Table 3.
Comparative overview of tools for predicting site of metabolism (SOM), including core features, enzyme coverage, and methodological descriptions.
| Method | Core components | Coverage | Description | Refs. |
|---|---|---|---|---|
| Metasite | Molecular interaction fields and reactivity estimator | Variety of CYPs | Provides a tool for predicting SOM and understanding compound metabolism by integrating protein structure-derived MIFs and molecular orbital calculations. | [89] |
| CypScore | Surface electrostatics and semi-empirical method | Individual CYP reactions | A set of six MLR models has been compiled to encompass the primary reaction types catalyzed by CYPs. | [90] |
| Metaprint2D | Atom mapping and statistical model | Phases I + II | By mining extensive biotransformation databases, determined the likelihood of metabolic transformations for atoms with specific atomic environments. | [91] |
| RD-Metabolizer | 2D fingerprint similarity calculation with model reaction SMARTS patterns | Phases I + II | RS-Predictor focuses on CYP3A4, CYP2C9, and CYP2D6, combining topological atomic fingerprinting of SMARTS patterns, and quantum chemical descriptors with support vector machines to rank oxidative metabolic sites. | [92] |
| SMARTCyp | DFT-derived reaction energies | CYP1A2, CYP2A6, CYP2B6, CYP2C8, CYP2C19, CYP2E1, and CYP3A4 |
Utilizes a combined framework to assess the likelihood of chemical reactions, incorporating precomputed activation energies and topological accessibility descriptor. | [93] |
| RS-WebPredictor | MIRank (SVM) | CYP1A2, CYP2A6,CYP2B6, CYP2C8, YP2C9, CYP2C19,CYP2D6, CYP2E1, and CYP3A4 | A range of pre-trained SVM models, incorporating topological descriptors and SMARTCyp reactivities, are utilized to predict SOMs. | [94] |
| IDSite | Glide docking and physical-based score | CYP2D6, CYP1A2, CYP2C9, and CYP 3A4 | Samples the conformational space and evaluates the potential of atoms to react with the catalytic iron center. Also show 3D structures of the protein ligand complex. | [95] |
| CypReact | LMB algorithm | CYP1A2, CYP2A6, CYP2B6, CYP2C8, CYP2C9, CYP2C19, CYP2D6, CYP2E1, and CYP3A4 | Accurately predicts the likelihood of a reaction occurring between the query molecule and one specified enzyme of nine different CYP kinds. | [96] |
| XenoSite | Neural networks | CYP1A2, CYP2A6, CYP2B6, CYP2C8, CYP2C9, CYP2C19, CYP2D6, CYP2E1, and CYP3A4 | As an improvement to prior methods RS-Predictor of predicting CYP-mediated SOM by using new descriptors and ML based on neural networks. XenoSite uses neural networks to predict SOMs for nine CYPs based on a database of 680 substrates and metabolites.
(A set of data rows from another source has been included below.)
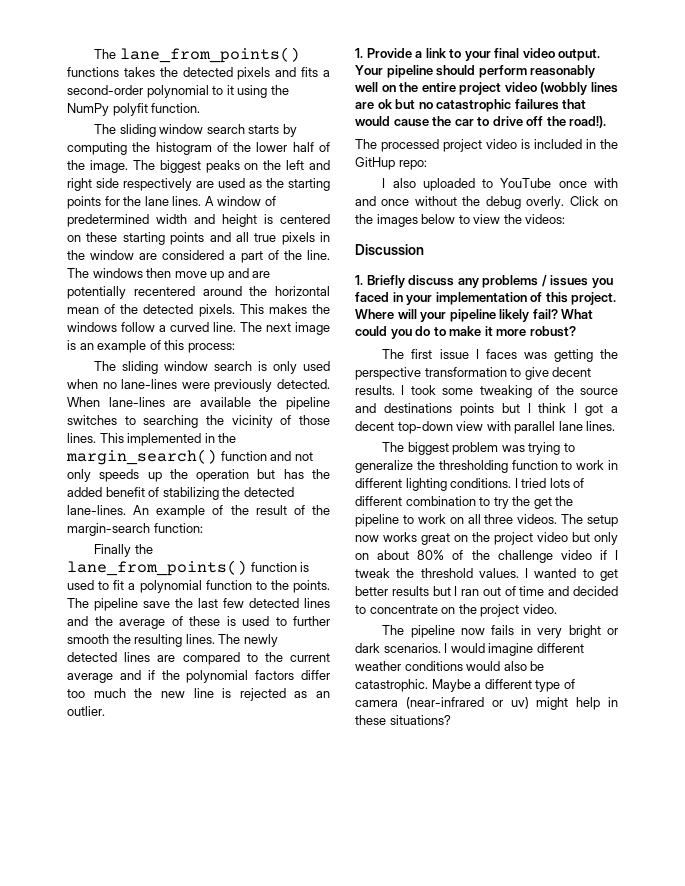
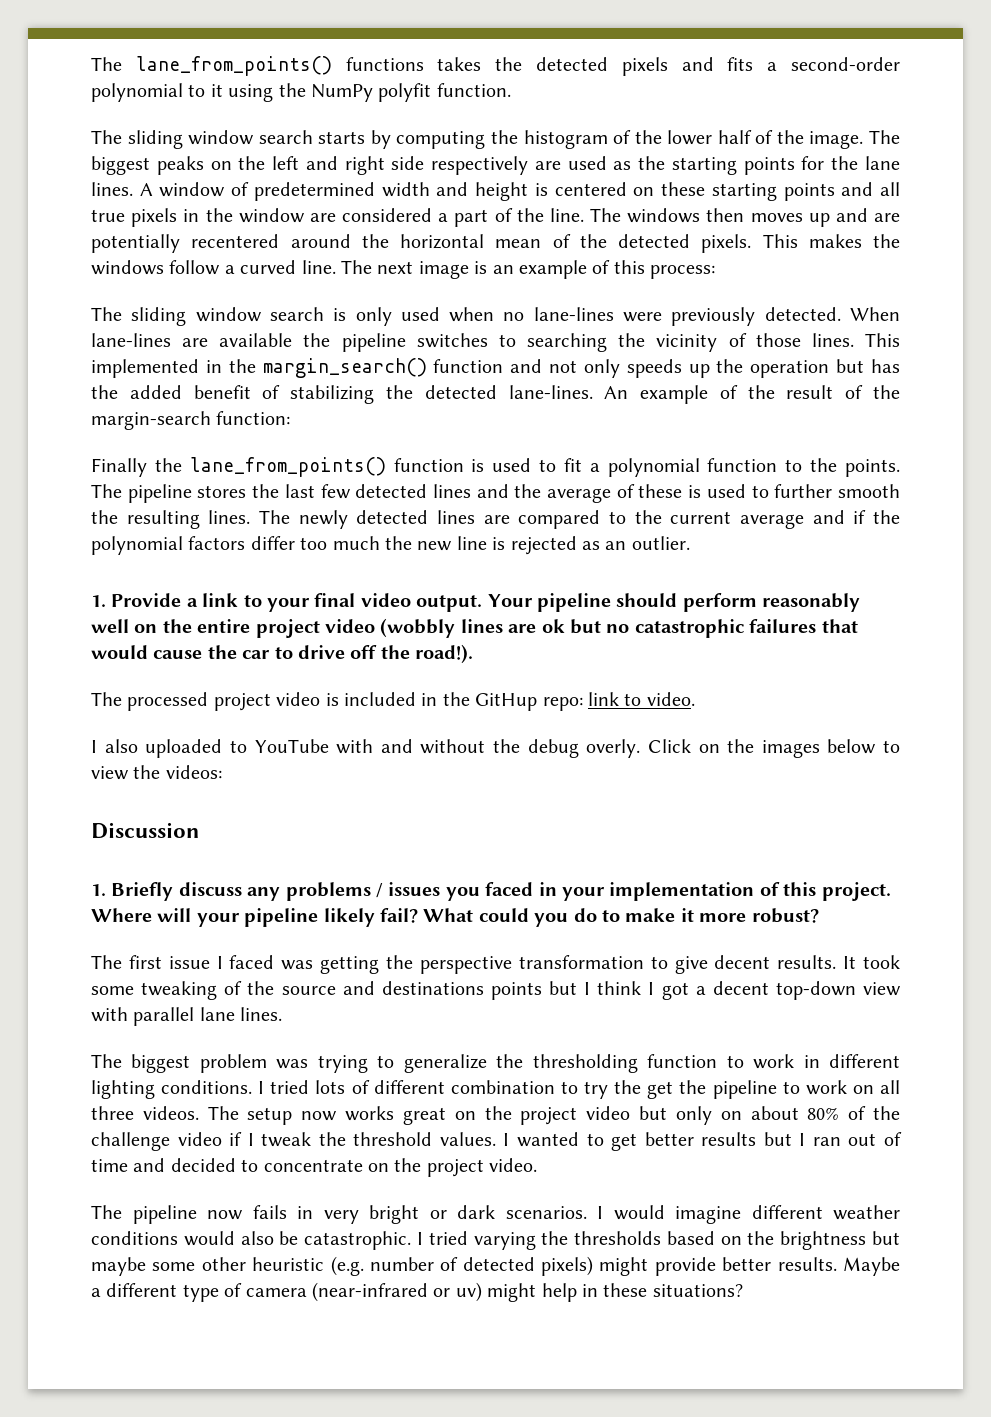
[174,271,207,278] move -> [750,213,803,222] moves
[143,601,170,608] save -> [197,485,247,498] stores
(427, 165) none -> [587,692,695,706] link to video.
[558,181,587,188] once -> (329, 746) none
[381,199,410,206] once -> (413, 746) none
[485,349,517,359] faces -> [229,955,275,969] faced
[401,385,405,395] I -> [843,956,857,969] It
(428, 685) none -> [416,1231,901,1250] [91,1256,837,1276] I tried varying the thresholds based on the brightness but maybe some other heuristic (e.g. number of detected pixels) might provide better results.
It integrates various descriptors and outperforms RS-Predictor in training speed and accuracy. | [97] |
| SOMP | Bayesian | CYP1A, CYP12C9, CYP2C19, CYP1D6, CYP3A4, and UGT | By employing LMNA descriptors, the method captures the structure of more than 1000 metabolized xenobiotics. The PASS algorithm to analyze structure-SOM relationships for enzymes such as CYP1A2 and UGT. The Bayesian classifier uses both positive and negative data from literature and databases. | [98] |
| FAME3 | RF | Phases I + II | FAME uses 79,238 reaction data and random forest algorithms to predict phase I and II metabolic reactions. It originally used seven atomic descriptors but has expanded in FAME3 to 15 descriptors and introduced FAMEscore for accuracy evaluation. FAME3 employs an ensemble of extra trees classifiers to predict metabolic sites in various small molecules, including drugs and natural products. | [99] |
| Xu et al. [100] | Decision tree model | AOX | Multiple SOMs within a single compound can be identified and metabolic regional selectivity explained. | [100] |
CYP: cytochrome P450s family enzymes; MIFs: molecular interaction fields; MLR: multiple linear regression; RD: reaction database; 2D: two-dimensional; SMARTS: simplified molecular input line entry system (SMILES) arbitrary target specification; RS-Predictor: RegioSelectivity-Predictor; DFT: density functional theory; RS: regioselectivity; SVM: support vector machine; LMB: learning based model; ML: machine learning; SOMP: site of metabolism predictor; UGT: uridine diphosphate glucuronyltransferase; LMNA: labeled multilevel neighborhoods of atoms; PASS: prediction of activity spectra for substances; FAME3: FAst Metabolizer 3; RF: random forest; AOX: aldehyde oxidase.